CONCRETA
por mais precisa
a fala
a falta
GRAVIDADE
O eterno enclausurado
na impossibilidade,
éramos
esta gravidade absoluta.
TULIPA
Rasgo carmim,
despetala-se num grito
a carne sanguínea,
boca e pistilo.
Agonia dos náufragos
cantar antes da morte.
DO DESEJO
pior o não saber
ou sabendo
o sabor
dever esquecê-lo
por sabê-lo
em seu gosto
?
RISCO
O tempo se arrisca
no mistério
da prece.
O resto é mar.
NO DESERTO DA CAVIDADE ORAL
Quando a boca seca
cede à sede
e a seca avança
na terra da garoa,
qualquer pingo d'água
diluindo a voz
cessa a sede.
No deserto da cavidade oral,
uma promessa de dilúvio.
TO TOM WAITS
Now that God has tossed the stars
against the dark
we'll watch them from a distance,
on the same backdrop
only backwards
and we'll keep our feet
firmly planted on our hearts,
the eyes turned to the sky,
with our hands
trembling with absence;
then we'll cast our bodies,
like stars,
with the same fury and faith,
to the universe.
SELF-PORTRAIT WITH PHOTOGRAPH
To love every unwanted,
washed away,
precarious bit of ourselves,
uncovering the remains of a terrifying flood:
arms,
legs,
heads,
toes,
fingers,
palms,
torsos side to side,
all to be caressed by the eye —
like a Psalm to be sung.
The sun still urges
through the window glass.
[Do livro Repátria.
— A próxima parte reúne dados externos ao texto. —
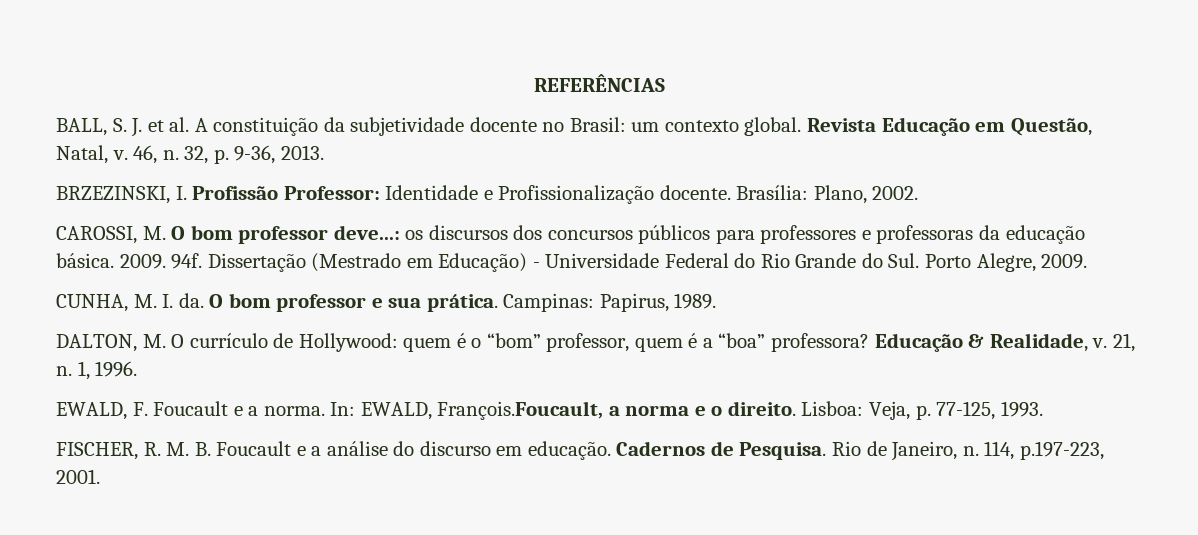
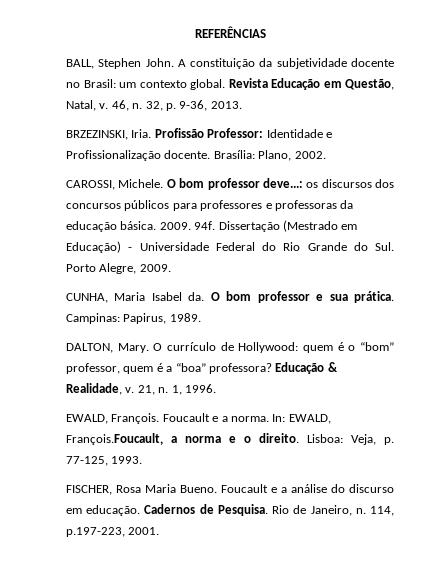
- BALL, S. J. et al. A constituição da subjetividade docente no Brasil: um contexto global.
+ BALL, Stephen John. A constituição da subjetividade docente no Brasil: um contexto global.
- BRZEZINSKI, I. Profissão Professor: Identidade e Profissionalização docente.
+ BRZEZINSKI, Iria. Profissão Professor: Identidade e Profissionalização docente.
- CAROSSI, M. O bom professor deve...: os discursos dos concursos públicos para professores e professoras da educação básica.
+ CAROSSI, Michele. O bom professor deve...: os discursos dos concursos públicos para professores e professoras da educação básica.
- CUNHA, M. I. da.
+ CUNHA, Maria Isabel da.
- DALTON, M. O currículo de Hollywood: quem é o “bom” professor, quem é a “boa” professora?
+ DALTON, Mary. O currículo de Hollywood: quem é o “bom” professor, quem é a “boa” professora?
- EWALD, F. Foucault e a norma.
+ EWALD, François. Foucault e a norma.
- FISCHER, R. M. B. Foucault e a análise do discurso em educação.
+ FISCHER, Rosa Maria Bueno. Foucault e a análise do discurso em educação.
Demônio Negro, 2015]
A DESMONTAGEM DE HAVANA
Nem tudo é mar
em Havana
não é só o ondear
que nos chama.
Há nos olhos
um pavor ligeiro
de não se bastar.
Há o mar que não se vê,
vai além do porto dos olhos
a desmontagem de Havana.
Ao traço marulhado
faltam as cores.
[Poema inédito]
NESSA TERRA NÃO SE CANTA
Cantá seja lá cumu fô
Si a dô fô mais grandi qui o peito
Cantá bem mais forte qui a dô
- Gildes Bezerra
lança que atravessa o peito
nessa terra não se canta
são os olhos que no leito
anoitecem a visão
aqui tudo corre
o sangue escorre
mas o tempo não anda
pássaro ferido
sobre o peito emudecido
faz-se rasgo e clarão
vem a morte e não se vê,
de ossos partidos,
é mais uma vida na lida
que não vale a ascenção
faz escuro, eu já não canto
só ouço uma viola
dedilhar o coração
que lá fora
só
a escuridão
[De Golpe: Antologia-Manifesto, 2016]
Setembro, 2016
Francesca Cricelli é poeta e tradutora. Curadora da edição italiana das cartas de amor de Giuseppe Ungaretti para Bruna Bianco, Ti aspettavo nel tempo (no prelo, Mondadori, 2017). Autora de Repátria (Demônio Negro, 2015) e Tudo que toca o olhar (Scriptorium, 2013). Organizou e traduziu as cartas trocadas entre Giuseppe Ungaretti e Edoardo Bizzarri, Lettere: 1966-1968 (Scriptorium, 2013). Estudou comunicação na Università degli Studi di Firenze e Teoria Política na USP. É doutoranda em Estudos da Tradução na USP. Traduziu Dias de abandono, de Elena Ferrante (Biblioteca Azul, 2016) e Nas margens de mundos possíveis, de Vincenzo Bonaminio (Imago, 2010). Foi curadora da exposição e ciclo de encontros De uma estrela à outra / Da una stella all'altra na Casa das Rosas, em 2011, trazendo ao Brasil oito poetas italianos, durante o ano da Itália no Brasil. Leciona intelecção de literatura italiana na Casa Guilherme de Almeida. Participou de festivais literários na Itália, na Índia e na China.